WORK ITEM ▸
Beginning at the first line of the data, print each line exactly, stopping after the line that contains "- Hand in assignments".

MATERIALS PROVIDED ▸
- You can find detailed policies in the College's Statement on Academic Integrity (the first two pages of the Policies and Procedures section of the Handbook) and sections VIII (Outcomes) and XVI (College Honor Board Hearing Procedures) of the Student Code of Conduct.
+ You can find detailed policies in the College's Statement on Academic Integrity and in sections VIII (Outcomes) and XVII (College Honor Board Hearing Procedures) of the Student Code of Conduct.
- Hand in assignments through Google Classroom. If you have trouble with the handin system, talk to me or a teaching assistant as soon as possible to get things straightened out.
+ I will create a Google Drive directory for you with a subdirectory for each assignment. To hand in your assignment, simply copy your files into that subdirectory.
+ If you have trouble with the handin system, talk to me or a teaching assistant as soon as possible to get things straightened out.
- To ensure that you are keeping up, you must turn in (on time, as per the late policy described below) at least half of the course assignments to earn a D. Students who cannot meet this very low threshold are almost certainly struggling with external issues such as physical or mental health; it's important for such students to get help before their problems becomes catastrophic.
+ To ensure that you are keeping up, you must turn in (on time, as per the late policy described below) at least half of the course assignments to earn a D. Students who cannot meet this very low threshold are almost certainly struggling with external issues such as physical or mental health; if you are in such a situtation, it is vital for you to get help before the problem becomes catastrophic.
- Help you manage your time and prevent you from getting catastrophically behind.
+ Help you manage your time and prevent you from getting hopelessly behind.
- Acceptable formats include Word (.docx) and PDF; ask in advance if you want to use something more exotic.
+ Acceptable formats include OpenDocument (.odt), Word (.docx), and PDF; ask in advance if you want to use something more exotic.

OUTPUT ▸
- You can find detailed policies in the College's Statement on Academic Integrity (the first two pages of the Policies and Procedures section of the Handbook) and sections VIII (Outcomes) and XVI (College Honor Board Hearing Procedures) of the Student Code of Conduct.
+ You can find detailed policies in the College's Statement on Academic Integrity and in sections VIII (Outcomes) and XVII (College Honor Board Hearing Procedures) of the Student Code of Conduct.
- Hand in assignments through Google Classroom. If you have trouble with the handin system, talk to me or a teaching assistant as soon as possible to get things straightened out.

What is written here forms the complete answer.